== Supplied information ==

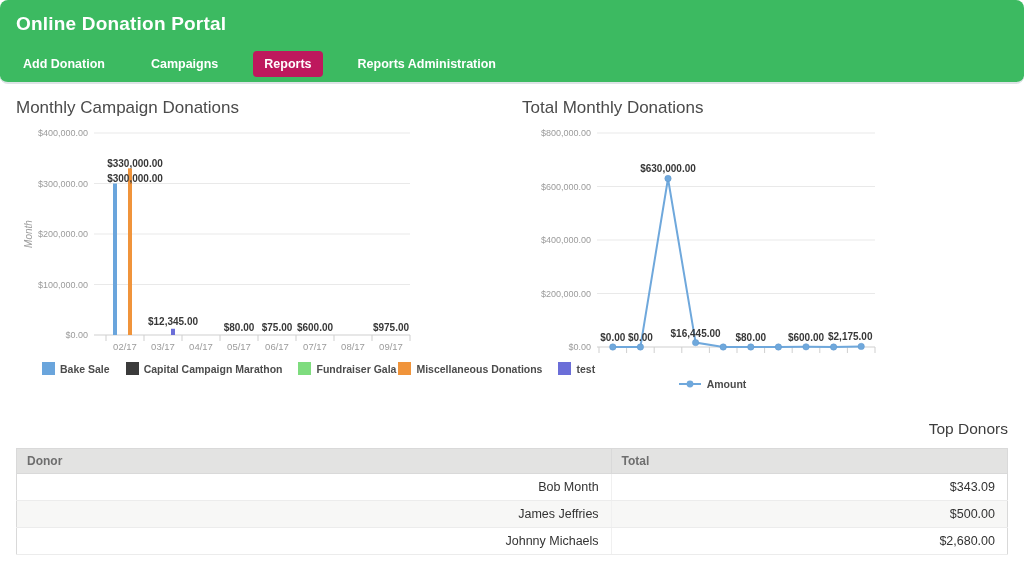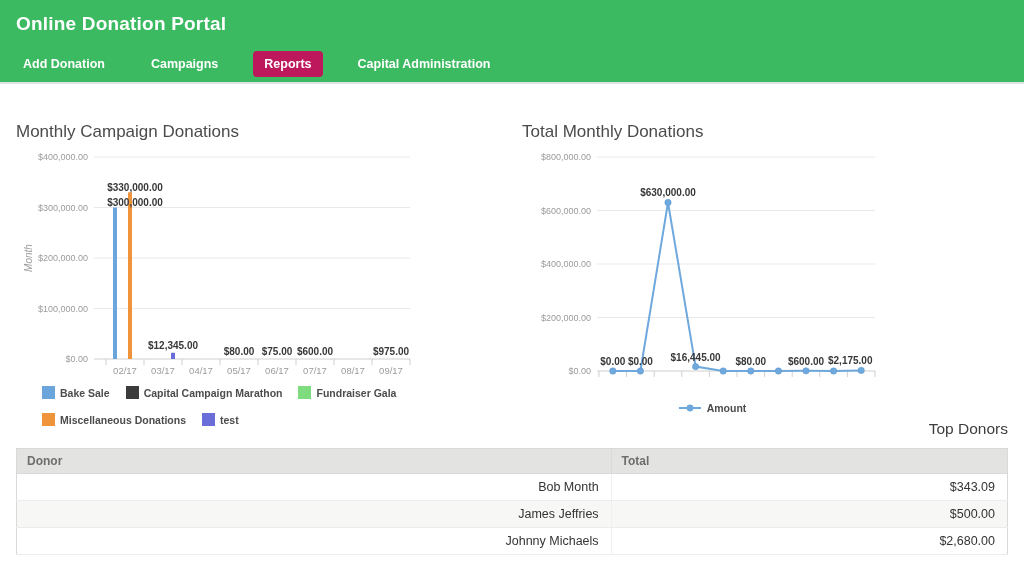--- a/index.html
+++ b/index.html
@@ -9,7 +9,7 @@
 
   
   .header { position:absolute; left:0; top:0; width:1024px; height:84px;
-            background:#3cba61; border-bottom:2px solid #dde3e6; }
+            background:#3cba61; border-bottom:2px solid #dde3e6;border-radius:8px; }
   .app-title { position:absolute; left:16px; top:13px; font-size:19px;
                font-weight:bold; color:#ffffff; letter-spacing:.2px; }
   .nav { position:absolute; left:12px; top:51px; display:flex; gap:24px; align-items:center; }

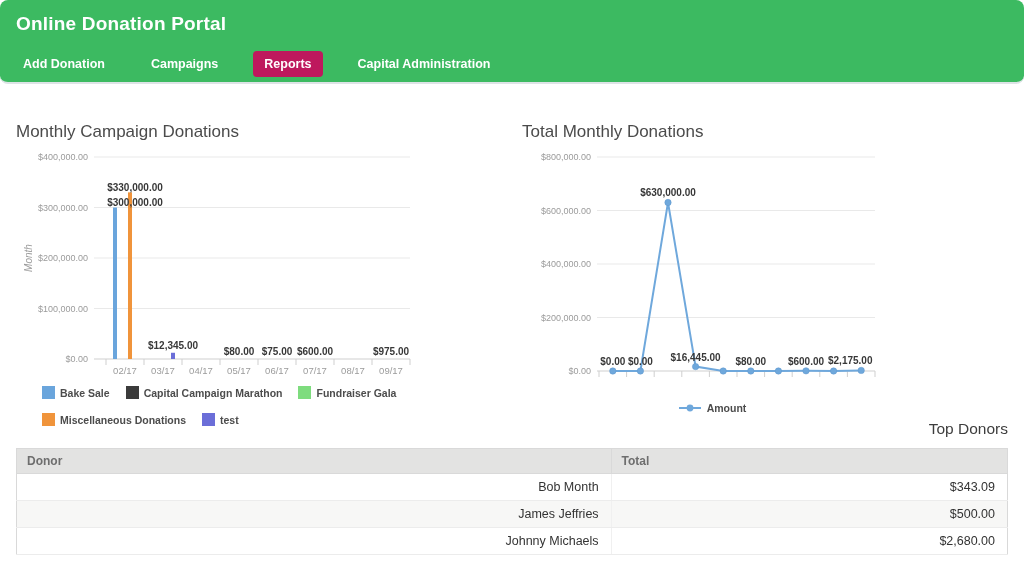--- a/index.html
+++ b/index.html
@@ -55,7 +55,7 @@
     <div class="nav-item">Add Donation</div>
     <div class="nav-item">Campaigns</div>
     <div class="nav-item active">Reports</div>
-    <div class="nav-item">Capital Administration</div>
+    <div class="nav-item">Reports Administration</div>
   </div>
 </div>
 

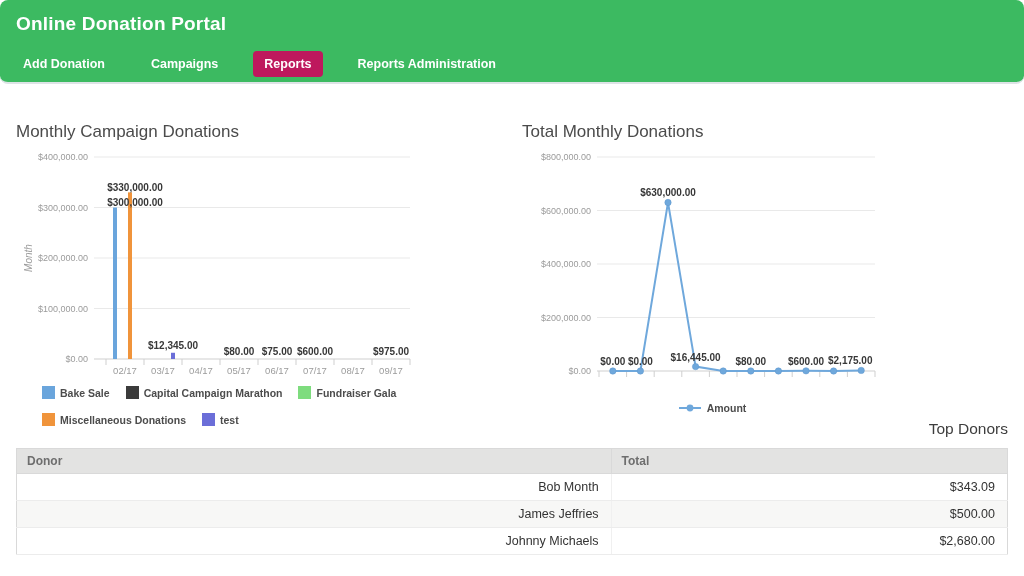--- a/index.html
+++ b/index.html
@@ -21,7 +21,7 @@
   .chart-panel { position:absolute; }
   #chart-left  { left:16px;  top:98px; width:400px; height:312px; }
   #chart-right { left:522px; top:98px; width:380px; height:312px; }
-  .chart-title { font-size:17px; color:#4b4b4b; height:26px;margin-top:24px; }
+  .chart-title { font-size:17px; color:#4b4b4b; height:26px; }
   svg text { font-family:"Liberation Sans", sans-serif; }
 
   .legend { display:flex; flex-direction:column; gap:14px; padding-left:26px; margin-top:4px; }

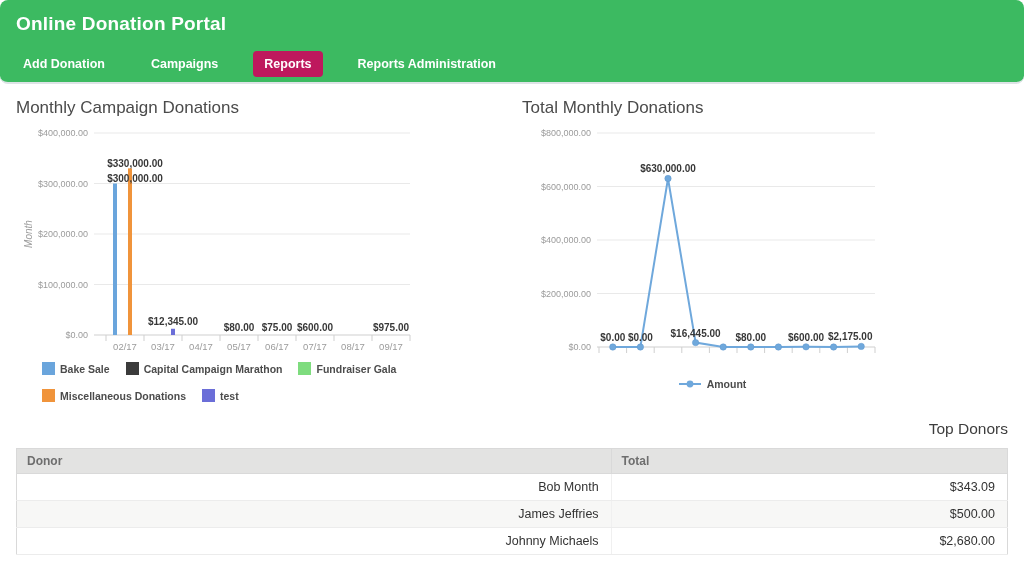--- a/index.html
+++ b/index.html
@@ -24,7 +24,7 @@
   .chart-title { font-size:17px; color:#4b4b4b; height:26px; }
   svg text { font-family:"Liberation Sans", sans-serif; }
 
-  .legend { display:flex; flex-direction:column; gap:14px; padding-left:26px; margin-top:4px; }
+  .legend { display:flex; flex-direction:row; gap:2px; padding-left:26px; margin-top:4px;align-items:center; }
   .legend-row { display:flex; column-gap:16px; }
   .legend-item { display:flex; align-items:center; gap:5px; font-size:10.5px;
                  font-weight:bold; color:#4c4c4c; cursor:pointer; white-space:nowrap; }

===

** Task brief **
The line containing "align-items:center; gap:5px; font-size:10.5px;" begins the span, and the last line of the records above ends it. Return that span exactly, and nothing outside it.

** Exercise answer **
   .legend-item { display:flex; align-items:center; gap:5px; font-size:10.5px;
                  font-weight:bold; color:#4c4c4c; cursor:pointer; white-space:nowrap; }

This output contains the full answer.